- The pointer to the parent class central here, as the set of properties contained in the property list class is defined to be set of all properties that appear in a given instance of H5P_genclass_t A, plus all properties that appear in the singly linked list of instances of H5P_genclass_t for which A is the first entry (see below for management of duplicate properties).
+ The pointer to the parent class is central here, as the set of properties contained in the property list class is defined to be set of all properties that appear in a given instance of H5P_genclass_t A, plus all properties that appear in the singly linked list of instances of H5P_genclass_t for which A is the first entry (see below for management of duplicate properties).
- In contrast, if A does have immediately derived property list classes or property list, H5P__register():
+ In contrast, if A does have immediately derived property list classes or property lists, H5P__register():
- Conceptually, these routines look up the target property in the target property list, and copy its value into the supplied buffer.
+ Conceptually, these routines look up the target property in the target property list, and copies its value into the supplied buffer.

========================================================================

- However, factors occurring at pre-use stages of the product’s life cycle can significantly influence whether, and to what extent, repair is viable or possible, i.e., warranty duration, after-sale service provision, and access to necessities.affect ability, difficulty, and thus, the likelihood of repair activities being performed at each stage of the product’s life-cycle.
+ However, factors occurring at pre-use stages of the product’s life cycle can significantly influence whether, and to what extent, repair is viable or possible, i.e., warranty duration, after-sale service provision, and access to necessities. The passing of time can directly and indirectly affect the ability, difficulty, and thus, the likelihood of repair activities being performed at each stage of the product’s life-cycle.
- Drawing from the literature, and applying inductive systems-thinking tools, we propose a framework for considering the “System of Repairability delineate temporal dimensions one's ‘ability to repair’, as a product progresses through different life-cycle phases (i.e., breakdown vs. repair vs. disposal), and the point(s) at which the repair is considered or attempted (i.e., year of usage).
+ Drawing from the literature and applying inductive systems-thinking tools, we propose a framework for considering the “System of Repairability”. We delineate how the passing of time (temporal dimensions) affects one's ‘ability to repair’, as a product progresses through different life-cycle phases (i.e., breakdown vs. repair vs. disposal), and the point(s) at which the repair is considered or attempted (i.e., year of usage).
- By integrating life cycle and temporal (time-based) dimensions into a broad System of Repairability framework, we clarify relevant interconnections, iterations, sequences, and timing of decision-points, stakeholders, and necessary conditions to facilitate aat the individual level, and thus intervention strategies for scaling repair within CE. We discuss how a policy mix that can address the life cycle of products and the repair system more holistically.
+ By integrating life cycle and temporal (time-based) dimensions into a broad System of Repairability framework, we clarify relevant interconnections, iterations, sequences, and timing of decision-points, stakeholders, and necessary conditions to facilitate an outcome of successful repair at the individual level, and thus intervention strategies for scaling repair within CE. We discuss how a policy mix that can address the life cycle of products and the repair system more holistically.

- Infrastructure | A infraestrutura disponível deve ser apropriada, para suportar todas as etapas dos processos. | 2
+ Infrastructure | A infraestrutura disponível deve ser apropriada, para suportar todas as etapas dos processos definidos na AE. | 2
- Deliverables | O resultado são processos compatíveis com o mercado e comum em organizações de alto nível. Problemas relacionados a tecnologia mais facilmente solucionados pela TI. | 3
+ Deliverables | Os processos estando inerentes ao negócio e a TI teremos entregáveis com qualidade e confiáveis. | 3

========================================================================

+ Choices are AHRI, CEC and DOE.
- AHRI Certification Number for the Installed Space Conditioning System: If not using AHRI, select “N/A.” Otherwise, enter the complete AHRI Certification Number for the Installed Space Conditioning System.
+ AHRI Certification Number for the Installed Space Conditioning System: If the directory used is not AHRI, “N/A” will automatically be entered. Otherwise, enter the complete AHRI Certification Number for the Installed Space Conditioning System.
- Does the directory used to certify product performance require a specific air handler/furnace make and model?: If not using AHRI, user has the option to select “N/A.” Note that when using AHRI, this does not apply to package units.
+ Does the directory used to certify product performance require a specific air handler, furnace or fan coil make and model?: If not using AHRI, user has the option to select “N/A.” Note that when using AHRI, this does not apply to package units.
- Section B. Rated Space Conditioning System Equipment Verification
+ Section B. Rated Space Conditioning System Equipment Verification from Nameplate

========================================================================

_The task_:
For this exercise, please output exactly the lines above starting at the line with "definidos na AE. | 2" and ending at the line with "confiáveis. | 3", ends included.

_Answer to this exercise_:
+ Infrastructure | A infraestrutura disponível deve ser apropriada, para suportar todas as etapas dos processos definidos na AE. | 2
- Deliverables | O resultado são processos compatíveis com o mercado e comum em organizações de alto nível. Problemas relacionados a tecnologia mais facilmente solucionados pela TI. | 3
+ Deliverables | Os processos estando inerentes ao negócio e a TI teremos entregáveis com qualidade e confiáveis. | 3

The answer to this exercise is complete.